On Thu, Mar 25, 2010 at 4:25 PM, Jeremy Shaw <jeremy@n-heptane.com> wrote:

On Thu, Mar 25, 2010 at 12:29 PM, Michael Snoyman <michael@snoyman.com> wrote:

OK, here are my initial code comments:

* Do we want to move everything into Web.URLT? More to the point, I'm not sure I see the point of calling this URLT, since it doesn't really require any monad transformers; maybe we should call it web-routes and then the module would be Web.Routes?

I think Web.Routes is a fine name. I'll make it happen. In the rest of this post I refer to things by the old names, but I do intend to change the module names and rename the package to web-routes.

* I like the PathInfo class and to/fromPathSegments. Perhaps we should bundle that with the decode/encodePathInfo into a single module?

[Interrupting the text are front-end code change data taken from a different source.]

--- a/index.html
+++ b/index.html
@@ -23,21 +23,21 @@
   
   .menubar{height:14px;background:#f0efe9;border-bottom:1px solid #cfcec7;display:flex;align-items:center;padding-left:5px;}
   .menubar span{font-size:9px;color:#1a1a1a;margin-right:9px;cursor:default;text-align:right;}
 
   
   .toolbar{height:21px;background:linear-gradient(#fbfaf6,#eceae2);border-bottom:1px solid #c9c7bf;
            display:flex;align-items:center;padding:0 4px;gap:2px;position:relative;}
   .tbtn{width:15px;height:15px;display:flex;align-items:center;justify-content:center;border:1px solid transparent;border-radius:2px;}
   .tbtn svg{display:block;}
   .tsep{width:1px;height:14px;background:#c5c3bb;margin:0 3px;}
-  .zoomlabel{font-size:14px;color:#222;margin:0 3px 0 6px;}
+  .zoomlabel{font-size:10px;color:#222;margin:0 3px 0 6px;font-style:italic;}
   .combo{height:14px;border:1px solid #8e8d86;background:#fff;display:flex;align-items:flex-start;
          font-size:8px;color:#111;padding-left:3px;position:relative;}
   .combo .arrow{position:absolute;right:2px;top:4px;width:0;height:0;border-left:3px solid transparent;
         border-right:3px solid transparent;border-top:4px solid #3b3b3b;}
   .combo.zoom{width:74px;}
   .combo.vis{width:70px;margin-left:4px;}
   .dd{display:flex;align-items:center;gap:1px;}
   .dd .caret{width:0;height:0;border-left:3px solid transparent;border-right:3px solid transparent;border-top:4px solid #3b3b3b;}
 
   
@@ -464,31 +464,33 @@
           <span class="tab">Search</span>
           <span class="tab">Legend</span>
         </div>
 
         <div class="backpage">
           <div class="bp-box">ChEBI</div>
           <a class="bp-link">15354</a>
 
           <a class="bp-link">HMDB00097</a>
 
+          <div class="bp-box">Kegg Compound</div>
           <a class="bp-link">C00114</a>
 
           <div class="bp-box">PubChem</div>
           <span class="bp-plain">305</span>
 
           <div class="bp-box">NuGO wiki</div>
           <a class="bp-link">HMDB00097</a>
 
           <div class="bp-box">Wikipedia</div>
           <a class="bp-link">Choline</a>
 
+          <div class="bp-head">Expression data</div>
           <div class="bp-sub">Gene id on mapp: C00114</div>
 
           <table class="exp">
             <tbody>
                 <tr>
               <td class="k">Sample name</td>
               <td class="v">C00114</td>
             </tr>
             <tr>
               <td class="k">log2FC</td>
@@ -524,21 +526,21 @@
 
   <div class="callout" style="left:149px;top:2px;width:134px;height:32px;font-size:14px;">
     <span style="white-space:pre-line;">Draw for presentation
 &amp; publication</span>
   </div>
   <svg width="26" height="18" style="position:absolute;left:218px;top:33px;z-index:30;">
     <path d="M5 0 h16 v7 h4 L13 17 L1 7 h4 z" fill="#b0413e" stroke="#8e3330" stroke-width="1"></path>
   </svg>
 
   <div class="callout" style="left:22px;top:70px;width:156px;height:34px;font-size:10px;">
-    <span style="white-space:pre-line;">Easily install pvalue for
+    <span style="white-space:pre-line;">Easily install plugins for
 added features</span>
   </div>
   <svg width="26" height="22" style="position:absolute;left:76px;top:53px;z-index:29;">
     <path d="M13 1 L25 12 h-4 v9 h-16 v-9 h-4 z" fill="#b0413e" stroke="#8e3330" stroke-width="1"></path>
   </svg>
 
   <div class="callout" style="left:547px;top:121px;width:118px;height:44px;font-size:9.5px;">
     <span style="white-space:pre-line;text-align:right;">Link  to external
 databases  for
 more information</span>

I put PathInfo in a separate module because I am a little dubious of classes these days. I find it a bit annoying that you can only have one PathInfo instance per type. And I think it helps show that using PathInfo is not actually required. But, in practice, I think having less modules is probably a good thing in this case, since it does not affect the dependency chain at all. Just because I *can* put every function in it's own module doesn't mean I should. ;) Also, we probably do want people to provide PathInfo instances, even if they don't have to..

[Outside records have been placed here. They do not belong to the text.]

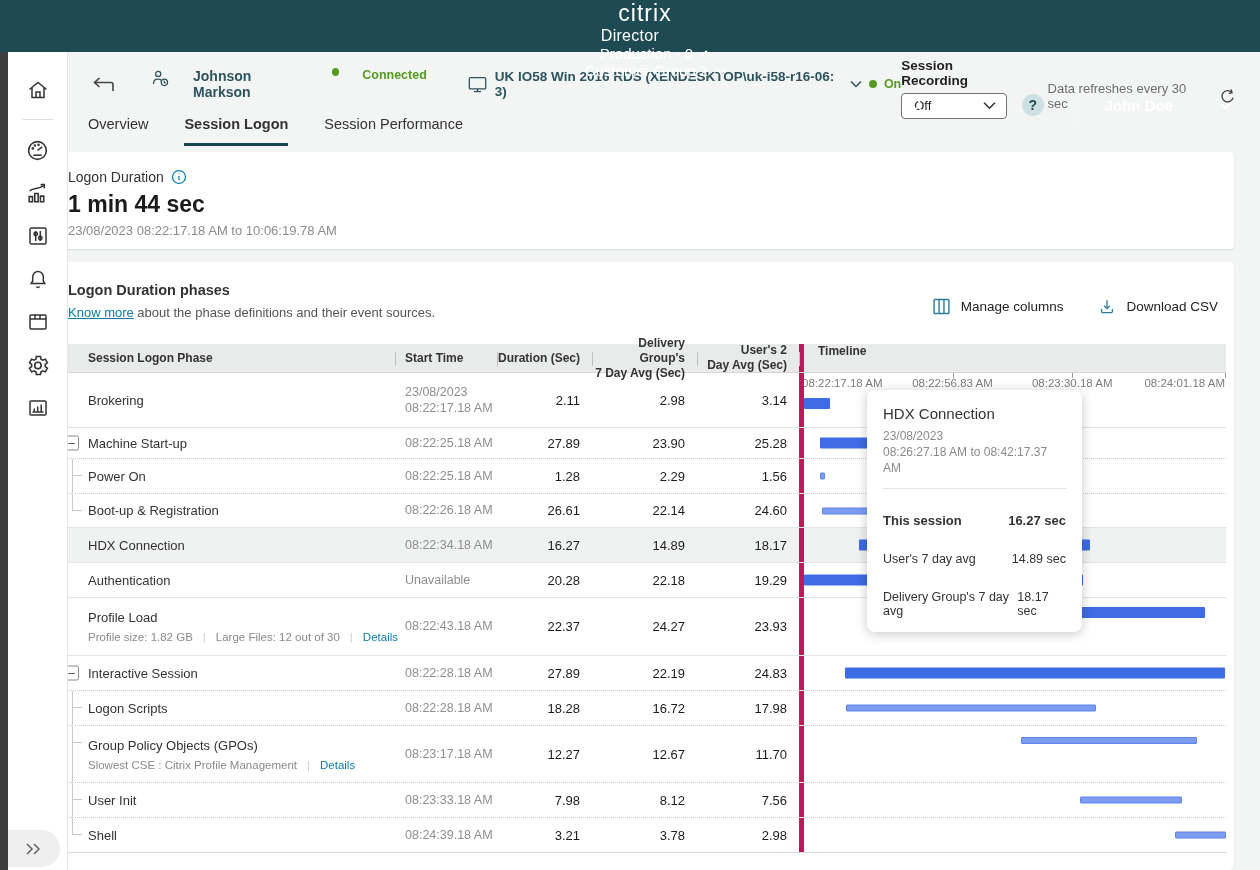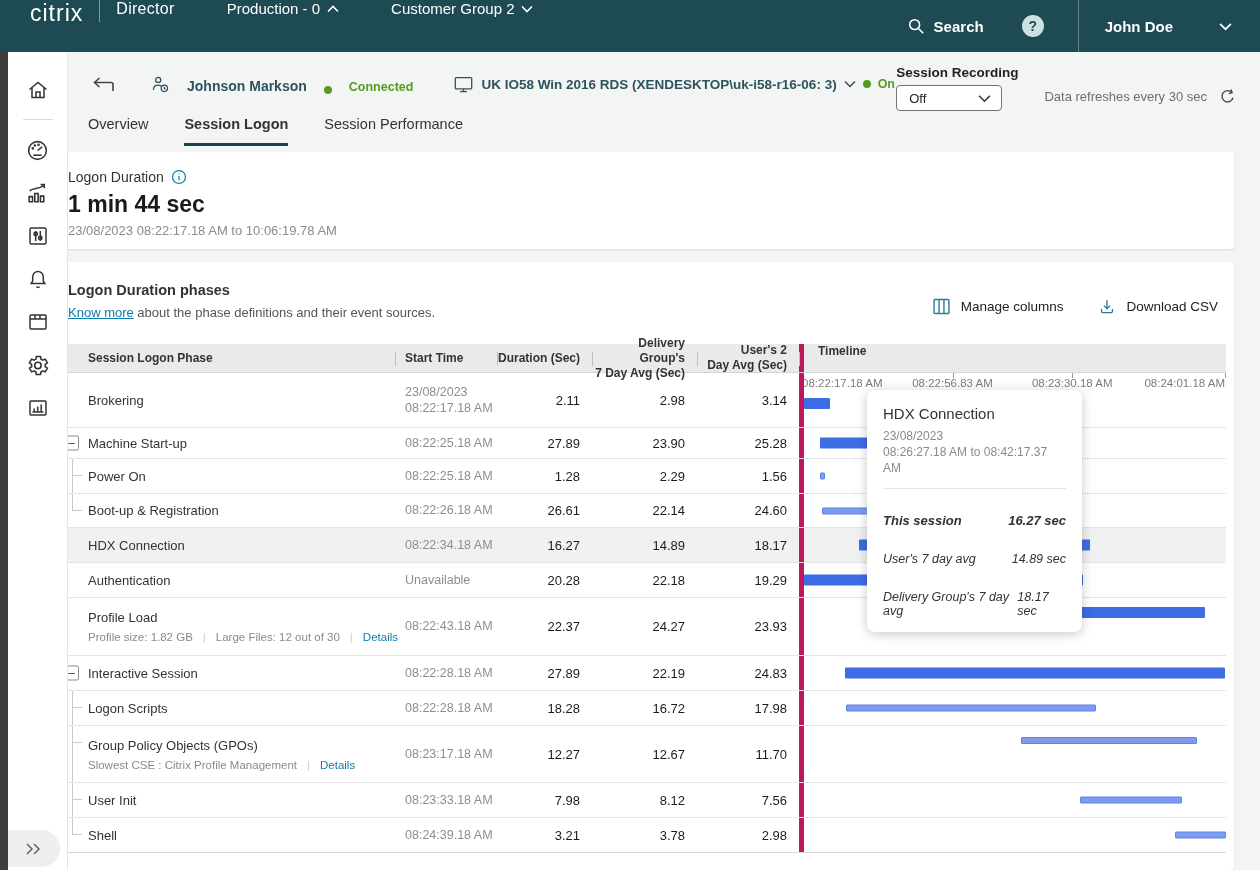--- a/index.html
+++ b/index.html
@@ -1,41 +1,41 @@
 <!DOCTYPE html>
 <html><head>
 <meta charset="utf-8">
 <style>
   * { margin:0; padding:0; box-sizing:border-box; }
   html,body { width:1260px; height:870px; overflow:hidden; font-family:"Liberation Sans","DejaVu Sans",sans-serif; background:#f3f4f4; color:#333; }
   .page { position:relative; width:1260px; height:870px; }
 
   
-  .topbar { position:absolute; top:0; left:0; width:100%; height:52px; background:#1d4a53; display:flex; align-items:flex-start; color:#fff; z-index:30; }
+  .topbar { position:absolute; top:0; left:0; width:100%; height:52px; background:#1d4a53; display:flex; align-items:center; color:#fff; z-index:30;flex-direction:column; }
   .brand { font-size:23px; letter-spacing:1px; margin-left:30px; font-weight:500; }
   .brand-sep { width:1px; height:22px; background:rgba(255,255,255,.45); margin:0 16px; }
   .product { font-size:16px; font-weight:400; letter-spacing:.3px; }
   .nav-item { display:flex; align-items:center; gap:7px; font-size:15px; margin-left:52px; cursor:pointer; }
   .top-right { margin-left:auto; display:flex; align-items:center; height:100%; }
   .search-box { display:flex; align-items:center; gap:9px; font-size:15px; font-weight:600; margin-right:38px; cursor:pointer; }
   .help-circle { width:22px; height:22px; border-radius:50%; background:#cfe0e2; color:#1d4a53; font-size:14px; font-weight:700; display:flex; align-items:center; justify-content:center; margin-right:34px; cursor:pointer; }
   .top-divider { width:1px; height:52px; background:rgba(255,255,255,.3); }
   .user-menu { display:flex; align-items:center; gap:46px; padding:0 28px 0 26px; font-size:15px; font-weight:600; cursor:pointer; }
 
   
   .side-strip { position:absolute; top:52px; left:0; width:8px; bottom:0; background:#3d3d3d; z-index:25; }
   .sidebar { position:absolute; top:52px; left:8px; width:60px; bottom:0; background:#fff; border-right:1px solid #e6e6e6; z-index:24; display:flex; flex-direction:column; align-items:center; padding-top:20px; }
   .side-icon { width:36px; height:36px; display:flex; align-items:center; justify-content:center; margin-bottom:7px; cursor:pointer; color:#333; }
   .side-div { width:30px; height:1px; background:#ddd; margin:4px 0 12px; }
   .expand-btn { position:absolute; left:8px; top:830px; width:52px; height:37px; background:#efefef; border-radius:0 19px 19px 0; display:flex; align-items:center; justify-content:center; cursor:pointer; z-index:26; }
 
   
   .session-row { position:absolute; top:52px; left:68px; right:0; height:64px; display:flex; align-items:center; padding:0 20px; }
   .back-btn { margin-left:2px; cursor:pointer; display:flex; }
-  .user-chip { display:flex; align-items:flex-end; gap:17px; margin-left:34px; }
+  .user-chip { display:flex; align-items:flex-start; gap:23px; margin-left:34px; }
   .user-chip .name { color:#2d545e; font-size:14px; font-weight:600; }
   .dot { width:8px; height:8px; border-radius:50%; background:#569b20; display:inline-block; }
   .green-text { color:#569b20; font-size:12.5px; font-weight:600; }
   .machine-chip { display:flex; align-items:center; gap:7px; margin-left:40px; }
   .machine-chip .mname { color:#2d545e; font-size:13.5px; font-weight:600; }
   .recording { display:flex; flex-direction:column; margin-left:auto; transform:translateY(4px); }
   .recording .rec-label { font-size:13.5px; font-weight:700; color:#222; margin-bottom:5px; }
   .rec-select { width:106px; height:26px; border:1px solid #737373; border-radius:4px; background:#fff; display:flex; align-items:center; justify-content:space-between; padding:0 10px 0 12px; font-size:13px; color:#222; cursor:pointer; }
   .refresh-note { display:flex; align-items:center; gap:12px; margin-left:26px; margin-right:4px; color:#6e6e6e; font-size:13px; transform:translateY(12px); }
 
@@ -100,21 +100,21 @@
   .col-tl { height:100%; border-left:5px solid #be185d; }
   .bar { position:absolute; top:50%; transform:translateY(-50%); height:11px; background:#3d6ce5; border-radius:1px; cursor:pointer; }
   .bar.child { height:7px; background:#7d9cf0; border:1px solid #5c85ea; }
   .bar.fixed { transform:none; }
 
   
   .tooltip { position:absolute; left:821px; top:128px; width:215px; background:#fff; border-radius:8px; box-shadow:0 2px 12px rgba(0,0,0,.22); padding:15px 16px 14px; z-index:20; }
   .tt-title { font-size:15px; color:#333; }
   .tt-date { font-size:12px; color:#8a8a8a; margin-top:6px; line-height:1.35; white-space:pre-line; }
   .tt-hr { border:none; border-top:1px solid #e4e4e4; margin:11px 0 10px; }
-  .tt-row { display:flex; justify-content:space-between; font-size:12.5px; color:#333; margin-top:24px;font-style:italic; }
+  .tt-row { display:flex; justify-content:space-between; font-size:12.5px; color:#333; margin-top:24px; }
   .tt-row.bold { font-weight:700; font-size:13px; }
   svg { display:block; }
 </style>
 </head>
 <body>
 
 <div class="page">
 
   <div class="topbar">
     <div class="brand">citrix</div>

I also am beginning to share a mistrust of classes; I think I went a little too overboard on them on a few previous packages (namely, convertible-text) and am now having a reaction in the opposite direction. I'm sure one day I'll find the Golden Path...

* I'd like to minimize dependencies as much as possible for the basic package. The two dependencies I've noticed are Consumer and applicative-extras. I think the type signatures would be clearer *without* those packages included, eg:

   fromPathSegments :: [String] -> Either ErrMsg a

Except that is not a usable type. fromPathSegments may consume, some, but not all of the path segments. Consider the type:

data SiteURL = Foo Int Int

fromPathSegments is going to receive the path segments:

["Foo","1","2"]

If you wrote a parser by hand, you would want it to look a little something like:

do string "Foo"
   slash
   i <- fromPathSegments
   slash

   j <- fromPathSegments
   eol
   return (Foo i j)

The key concept here is that when you call fromPathSegments to get the first argument of Foo you need to know how many of the path segments were consumed / are remaining, so you can pass only those segments to the second fromPathSegments.

So you really need a type like:

   fromPathSegments :: [String] -> (Either ErrMsg a, [String])

which outputs the unconsumed path segments.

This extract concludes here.